Another expert, Sujit Patel, MD and CEO of SCS Tech, told News18 about three specific challenges related to 5G. “As 5G networks enable billions of connected devices, traditionally insecure IoT devices that become part of that network can be particularly vulnerable. Increased risks from supply chain attacks on 5G infrastructure could result in malicious software and hardware being provided by untrusted vendors. Also, the increased volume of data flowing over 5G networks will put a strain on security surveillance.”

Subhash Dutta (Retd.), COO and head of malware research at Sequretek, said that 5G is already being tested for a select few customers in different parts of the country, trying to deliver on its promises of enabling higher speeds and lower latency, and increased capacity to support growing demand for data. “The 5G network will also have a larger attack surface due to the greater number of devices and connections it supports. This means that potential entry points for hackers will only increase. It relies on a complex infrastructure that includes multiple layers of network components such as base stations, routers, and switches. Hackers could potentially exploit any vulnerabilities in this infrastructure.”

Dutta also said that a complicated supply chain, including hardware, software and service providers, supports the 5G network, so if that supply chain is compromised in any way, there could be security vulnerabilities throughout the network. “Also, the 5G network is still in its infancy and there are currently no established security standards for it, meaning different countries and companies may have different approaches to securing their networks, which could introduce inconsistencies and potential vulnerabilities.”

Concluding, Dutta said: “The higher speeds and lower latency of the 5G network make it more vulnerable to distributed denial of service (DDoS) attacks, which can overwhelm a network by flooding it with traffic. ”

PRECAUTIONS

Dutta said laws and policies should be neutral and not focus on any particular technology. “The focus should be on training law enforcement (including legal professionals) to keep up with technological changes. India has had the unique distinction of bringing a large portion of its population onto digital platforms, including those offering financial inclusion. Therefore, raising public awareness about the safe use of 5G-enabled devices is essential.”

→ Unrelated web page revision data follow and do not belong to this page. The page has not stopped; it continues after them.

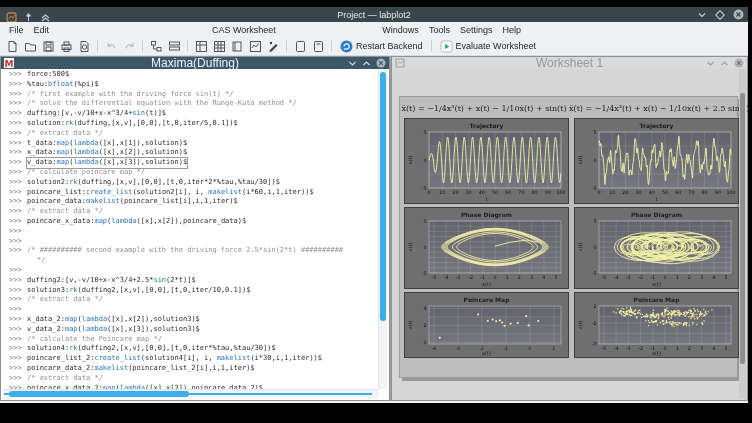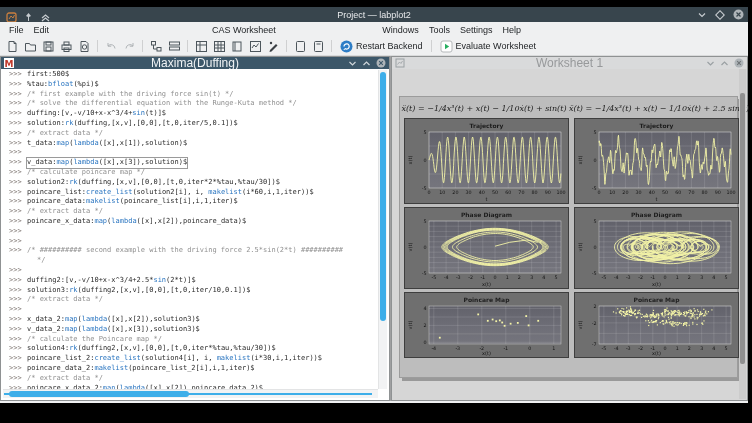--- a/index.html
+++ b/index.html
@@ -274,7 +274,7 @@
       </div>
       <div id="code-wrap">
         <div id="code-lines">
-            <div class="cline"><span class="prompt">&gt;&gt;&gt;</span><span class="ctext">first:500$</span></div>
+            <div class="cline"><span class="prompt">&gt;&gt;&gt;</span><span class="ctext">force:500$</span></div>
             <div class="cline"><span class="prompt">&gt;&gt;&gt;</span><span class="ctext">%tau:<span class="kw">bfloat</span>(%pi)$</span></div>
             <div class="cline"><span class="prompt">&gt;&gt;&gt;</span><span class="ctext"><span class="cmt">/* first example with the driving force sin(t) */</span></span></div>
             <div class="cline"><span class="prompt">&gt;&gt;&gt;</span><span class="ctext"><span class="cmt">/* solve the differential equation with the Runge-Kuta method */</span></span></div>

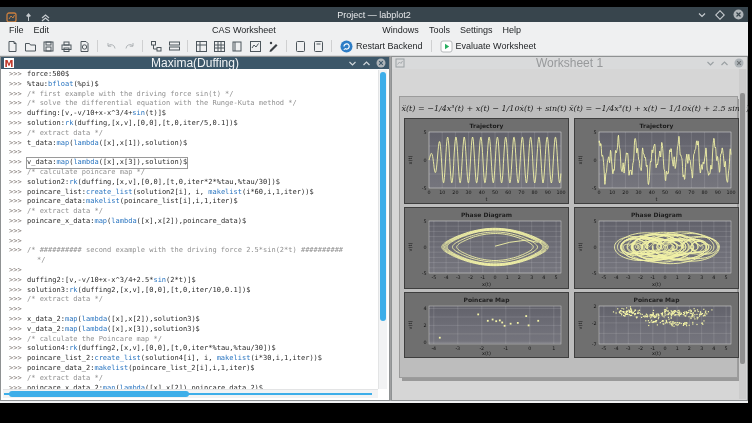--- a/index.html
+++ b/index.html
@@ -65,7 +65,7 @@
   #ws-page{position:absolute;left:6px;top:27px;width:337px;height:280px;background:#bdbdbd;
            border:1px solid #9c9c9c;box-shadow:3px 3px 0 rgba(80,80,80,.45);}
   .equation{position:absolute;top:7px;width:168px;text-align:center;font-family:"DejaVu Serif","Liberation Serif",serif;
-            font-style:italic;font-size:8px;color:#1c1c1c;white-space:nowrap;}
+            font-size:8px;color:#1c1c1c;white-space:nowrap;}
   #eq-left{left:0;}
   #eq-right{left:169px;}
   .plot-slot{position:absolute;background:#6f6f6f;border:1.5px solid #3e3e3e;box-sizing:border-box;}

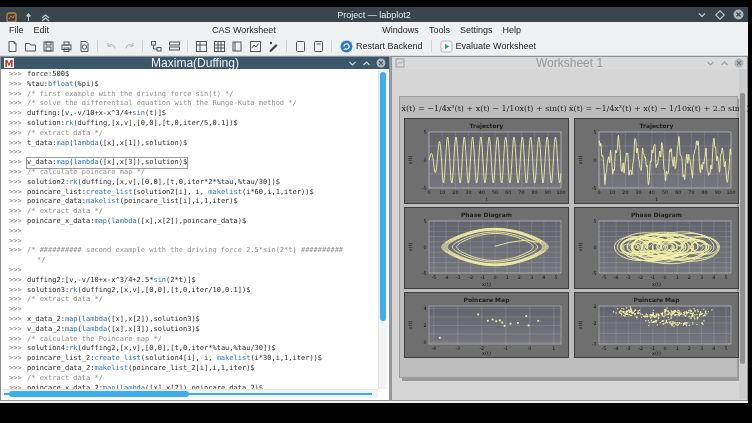--- a/index.html
+++ b/index.html
@@ -282,7 +282,7 @@
             <div class="cline"><span class="prompt">&gt;&gt;&gt;</span><span class="ctext">solution:<span class="kw">rk</span>(duffing,[x,v],[0,0],[t,0,iter/5,0.1])$</span></div>
             <div class="cline"><span class="prompt">&gt;&gt;&gt;</span><span class="ctext"><span class="cmt">/* extract data */</span></span></div>
             <div class="cline"><span class="prompt">&gt;&gt;&gt;</span><span class="ctext">t_data:<span class="kw">map</span>(<span class="kw">lambda</span>([x],x[1]),solution)$</span></div>
-            <div class="cline"><span class="prompt">&gt;&gt;&gt;</span></div>
+            <div class="cline"><span class="prompt">&gt;&gt;&gt;</span><span class="ctext">x_data:<span class="kw">map</span>(<span class="kw">lambda</span>([x],x[2]),solution)$</span></div>
             <div class="cline"><span class="prompt">&gt;&gt;&gt;</span><span class="ctext boxed">v_data:<span class="kw">map</span>(<span class="kw">lambda</span>([x],x[3]),solution)$</span></div>
             <div class="cline"><span class="prompt">&gt;&gt;&gt;</span><span class="ctext"><span class="cmt">/* calculate poincare map */</span></span></div>
             <div class="cline"><span class="prompt">&gt;&gt;&gt;</span><span class="ctext">solution2:<span class="kw">rk</span>(duffing,[x,v],[0,0],[t,0,iter*2*%tau,%tau/30])$</span></div>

Meanwhile, Patel stressed that the National Cyber ​​Security Strategy includes large-scale digitization of public services. “Developing institutional capacity to assess, evaluate, certify and evaluate the core devices, as well as timely reporting of vulnerabilities and incidents, maintaining a repository of vulnerabilities and establishing an aggregate security baseline of the sector and tracking its controls could be helpful.”

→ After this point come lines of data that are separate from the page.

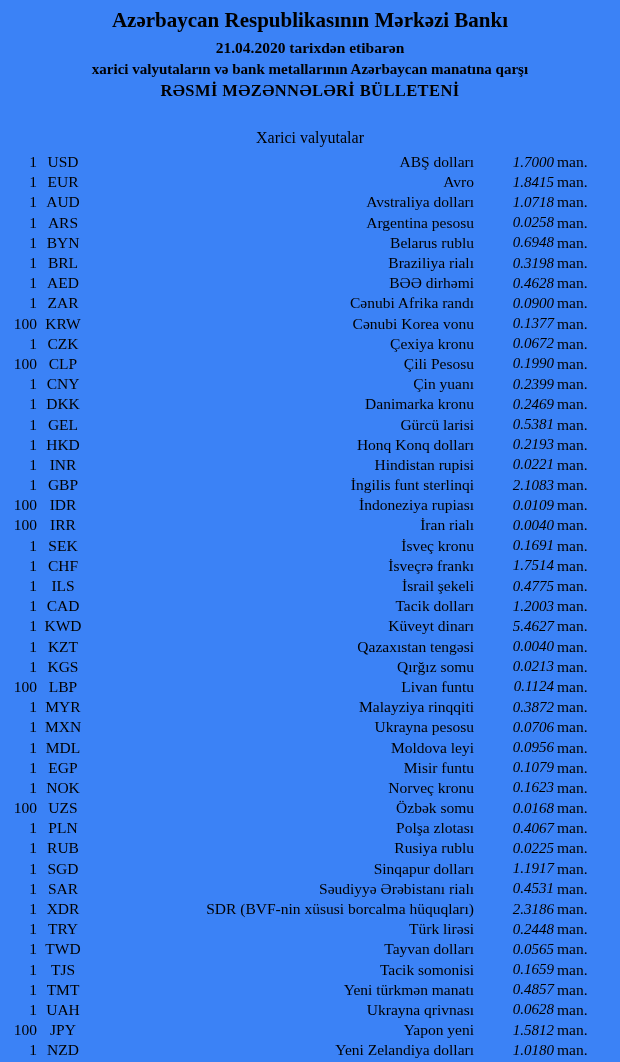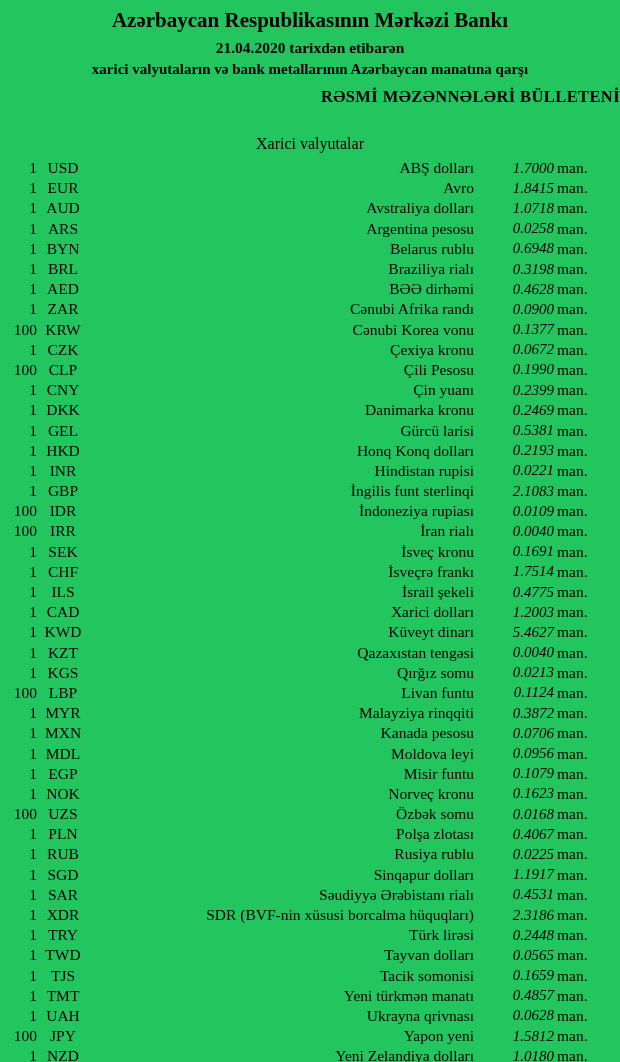--- a/index.html
+++ b/index.html
@@ -4,7 +4,7 @@
 <style>
   html,body{margin:0;padding:0;background:#ffffff;}
   .page{
-    width:620px;height:1062px;background:#22c55e;color:#000000;
+    width:620px;height:1062px;background:#3b82f6;color:#000000;
     font-family:"Liberation Serif","DejaVu Serif",serif;
     overflow:hidden;box-sizing:border-box;padding-top:7px;
   }

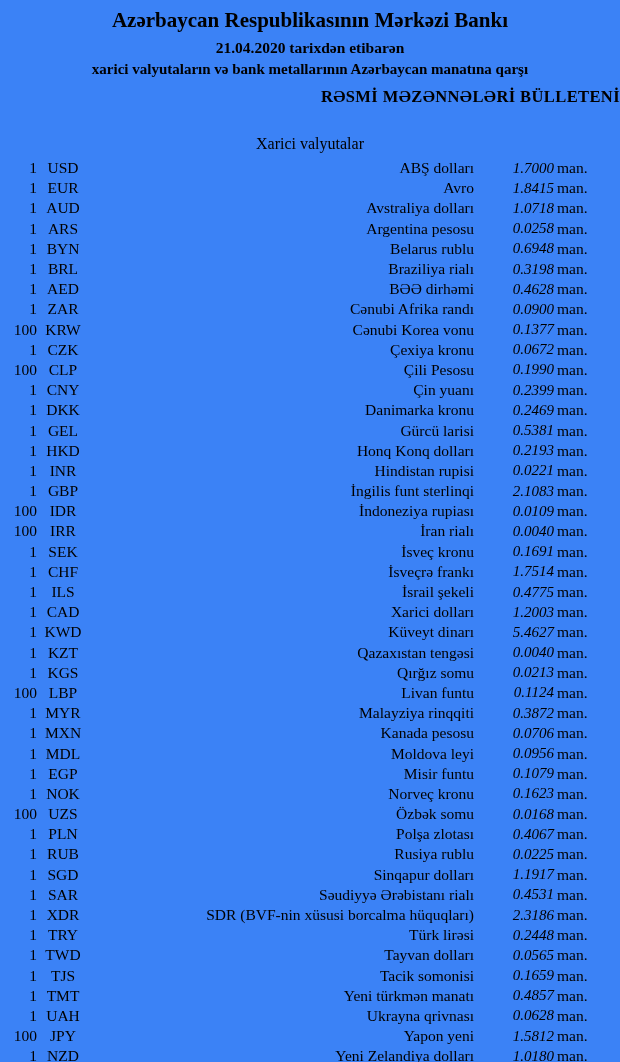--- a/index.html
+++ b/index.html
@@ -12,7 +12,7 @@
   .sub{text-align:center;font-weight:bold;}
   .sub1{font-size:15.5px;line-height:19px;margin-top:5px;}
   .sub2{font-size:15px;line-height:19px;margin-top:3px;}
-  .sub3{font-size:16.5px;line-height:20px;margin-top:8px;letter-spacing:0.4px;text-align:right;}
+  .sub3{font-size:16.5px;line-height:20px;margin-top:2px;letter-spacing:0.4px;}
   .section-title{text-align:center;font-weight:normal;font-size:16px;line-height:19px;margin-top:27px;}
   .table{margin-top:5px;}
   .row{display:flex;align-items:center;height:20.2px;font-size:15.5px;

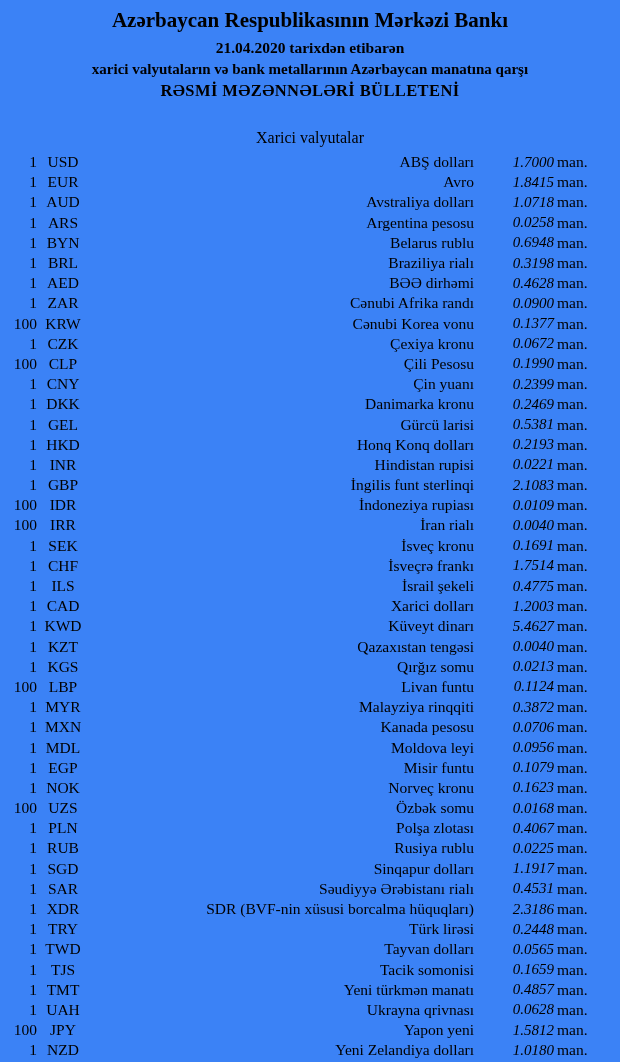--- a/index.html
+++ b/index.html
@@ -190,7 +190,7 @@
       <div class="row">
         <span class="qty">1</span>
         <span class="code">CAD</span>
-        <span class="name">Xarici dolları</span>
+        <span class="name">Tacik dolları</span>
         <span class="rate">1.2003</span>
         <span class="unit">man.</span>
       </div>

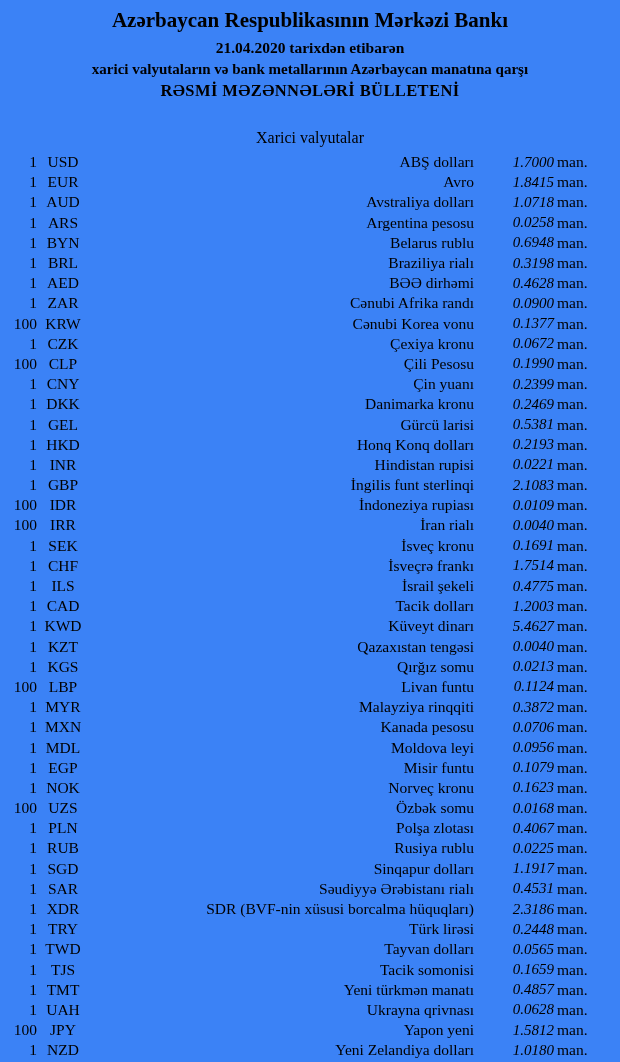--- a/index.html
+++ b/index.html
@@ -232,7 +232,7 @@
       <div class="row">
         <span class="qty">1</span>
         <span class="code">MXN</span>
-        <span class="name">Kanada pesosu</span>
+        <span class="name">Ukrayna pesosu</span>
         <span class="rate">0.0706</span>
         <span class="unit">man.</span>
       </div>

When it comes to businesses, the expert advice is to use threat intelligence. By providing visibility into the latest threats, a modern threat intelligence platform can help organizations of all sizes understand current attacker, malware, and vulnerability trends.

“By 2025, IoT connections are expected to reach 25 billion worldwide, so communications networks must prepare for the equally exponential growth in associated security risks. Device makers need to look for more sophisticated options to ensure hacktivist groups or state-backed actors cannot take control of IoT devices,” he added.

Patel said, “Updated cybersecurity and privacy awareness training protects employees from social engineering tactics used by threat actors. Preventive measures such as the use of MFA and Virtual Private Networks (VPN) protect sensitive data and user information.”